Abstract

Abstract Societies that develop on islands in oceans, distant from continental shores and one another, are unusually vulnerable to fundamental change (collapse). It is argued that a common cause of such change is the effect of external (climate-driven) environmental forcing on food resources, especially those on which coastal-dwelling island peoples invariably depend. Relative changes in sea level that were comparatively rapid are implicated in several instances of societal collapse on islands; two examples are discussed. The first refers to western tropical Pacific Island groups in which Early Period societies are distinctive, representing periods of human settlement beginning 3,500–2,800 years ago and undergoing major transformative change a few centuries later.

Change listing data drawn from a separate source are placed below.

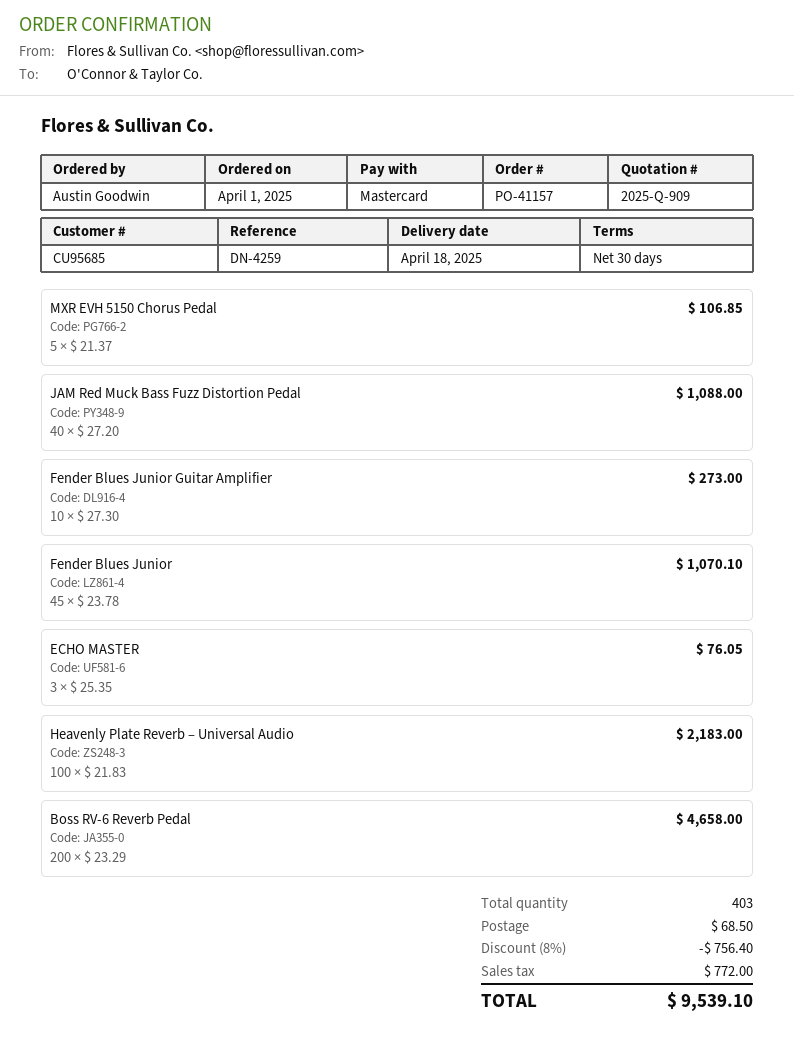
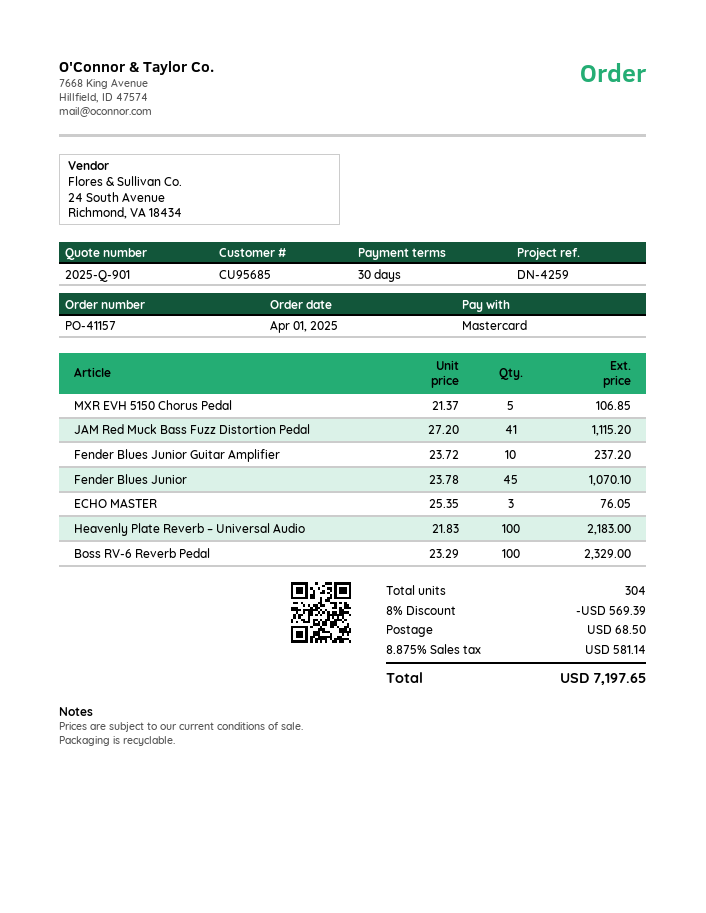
quote number: 2025-Q-909 -> 2025-Q-901
JAM Red Muck Bass Fuzz Distortion Pedal: 40 x 27.20 = 1088.00 -> 41 x 27.20 = 1115.20
Fender Blues Junior Guitar Amplifier: 10 x 27.30 = 273.00 -> 10 x 23.72 = 237.20
Boss RV-6 Reverb Pedal: 200 x 23.29 = 4658.00 -> 100 x 23.29 = 2329.00
total quantity: 403 -> 304
discount: 8% = 756.40 -> 8% = 569.39
tax: 772.00 -> 581.14
total: 9539.10 -> 7197.65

The end of these Early Period societies appears to have been near-synchronous, an observation requiring an external and region-wide driver rather than local drivers. Sea-level fall, which began 4,000–3,000 years ago in this region, continued for some centuries and is considered to have dropped below a critical threshold about 2,570 years ago, abruptly reducing useful coastal bioproductivity and forcing the inhabitants of these islands to sharply reduce their dependence on coastal foods. Second is the effect of sea-level fall during the AD 1300 Event (approximately AD 1250–1350) that rapidly reduced coastal food availability and resulted in conflict that forced human groups throughout the higher islands of the tropical Pacific to abandon coastal settlements in favour of those in defensible locations inland, upslope and offshore. On lower islands (atolls), people made use of islands newly formed as a result of the sea-level fall during the ad 1300 Event, while some islands were abandoned by people altogether. External environmental change, particularly sea-level change, has demonstrated potential to force fundamental alterations to island societies and even cause their collapse. This situation remains the same in today’s more globalised island world, where some islands are likely to become uninhabitable within a few decades as a result of sea-level rise, while on others deleterious impacts on coastal food systems are likely to force coastal peoples to seek new ways of feeding themselves.